Ну вот и отвечай за свои слова, раз уж пообещал идти навстречу. Хуайсан страдальчески наморщил лоб и потянулся за веером, ахнул - пусто в рукаве. Как же хорошо, что сегодня взял какой-то случайный, а не императорский, и не тот, что дарил брат!
- Вот досада, выронил, - сказал он и поджал губы, - а все твои дикие затеи! Что же до синяков, Минцзюэ-гэ, так, кажется, от обиды так намело, что и во двор не выйти, обо что же биться?
Он одернул рукава, положил руки на колени, не глядя на брата:
- Я бы был благодарен тебе, если бы ты забыл слова, сказанные мною в ярости и горячке спора. Я никогда не должен был их говорить. Ты не должен был их слышать. Я... Я был взбешен и хотел ударить больнее. Кто же знал, что ударит именно так? И у моей глупости будет так много таких, возможно, непоправимых последствий? Язык бы себе съел заранее, если бы умел предугадать.
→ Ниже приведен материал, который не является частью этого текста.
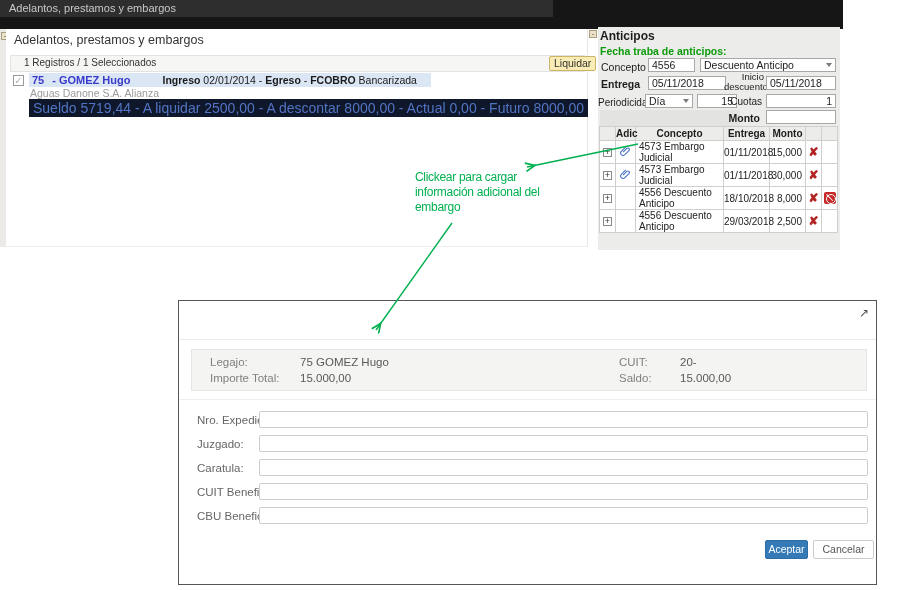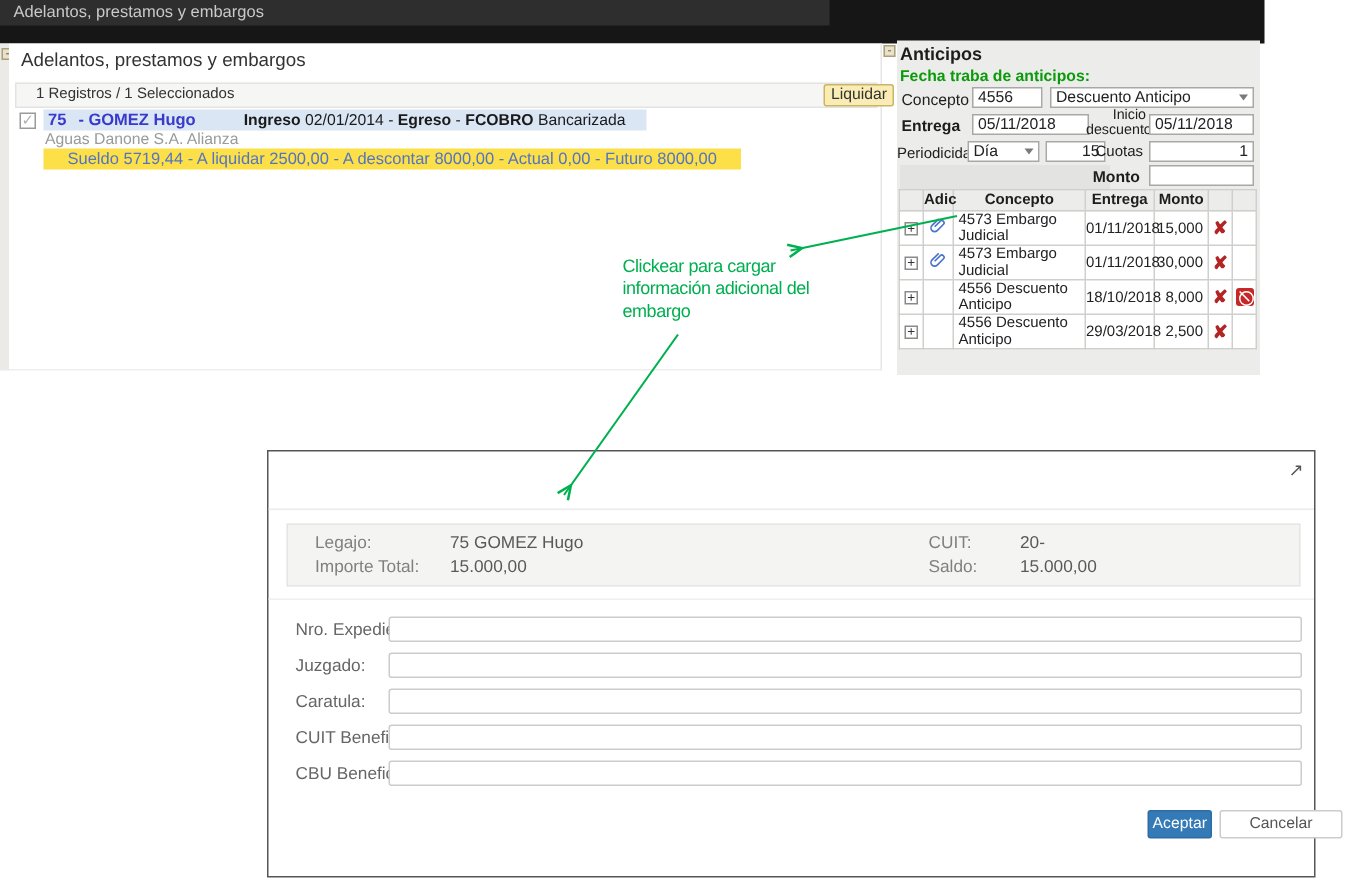"Sueldo 5719,44 - A liquidar" .rec-line3 { background: #fde047 -> #0f172a; font-size: 11px -> 14px; padding: 1px 16px -> 1px 4px }
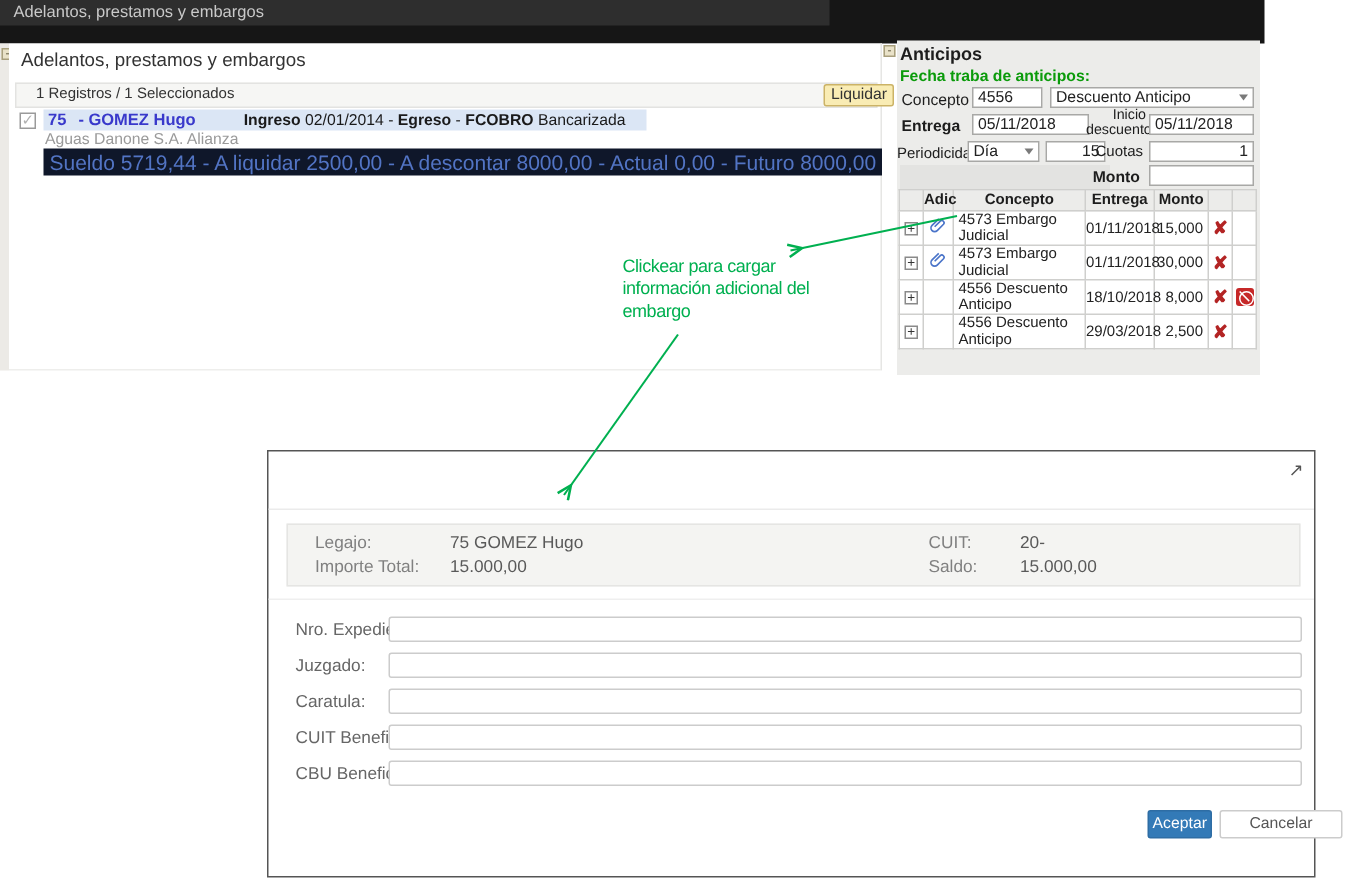"Cancelar" .btn-cancel { width: 82px -> 61px }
Ох, хорошо, я знаю, я слышу, как ты молчишь! Прости меня. Я прощу тебя, а ты прости меня. Я просто хотел сделать тебе так же больно, как ты сделал мне. Дурная затея. Никому не лучше, и болит не меньше.
Между ними были два цуня запыленной ступени, между коленом и коленом, и это было очень, очень далеко, как от берега до берега моря.
- Знаешь, я просто понял, что не имею права. Нет, не так. Что хотел живого цилиня. Достань мне живого цилиня, братец, а его нет и не будет. Нам с тобой тесно, правда? Друг с другом тесно, потому что цилиня не бывает, а без друг друга тошно. И всегда так будет. Только, прошу тебя, не тронь то, что мое. Не тронь ее больше, ладно? Обещаешь? Будь с А-Яо, ты прав, он все-таки славный, хоть и на свой лад. Будь с кем хочешь, только, прошу, не показывай, не давай мне знать. Пусть тебе будет хорошо, я так сделать не могу, правда?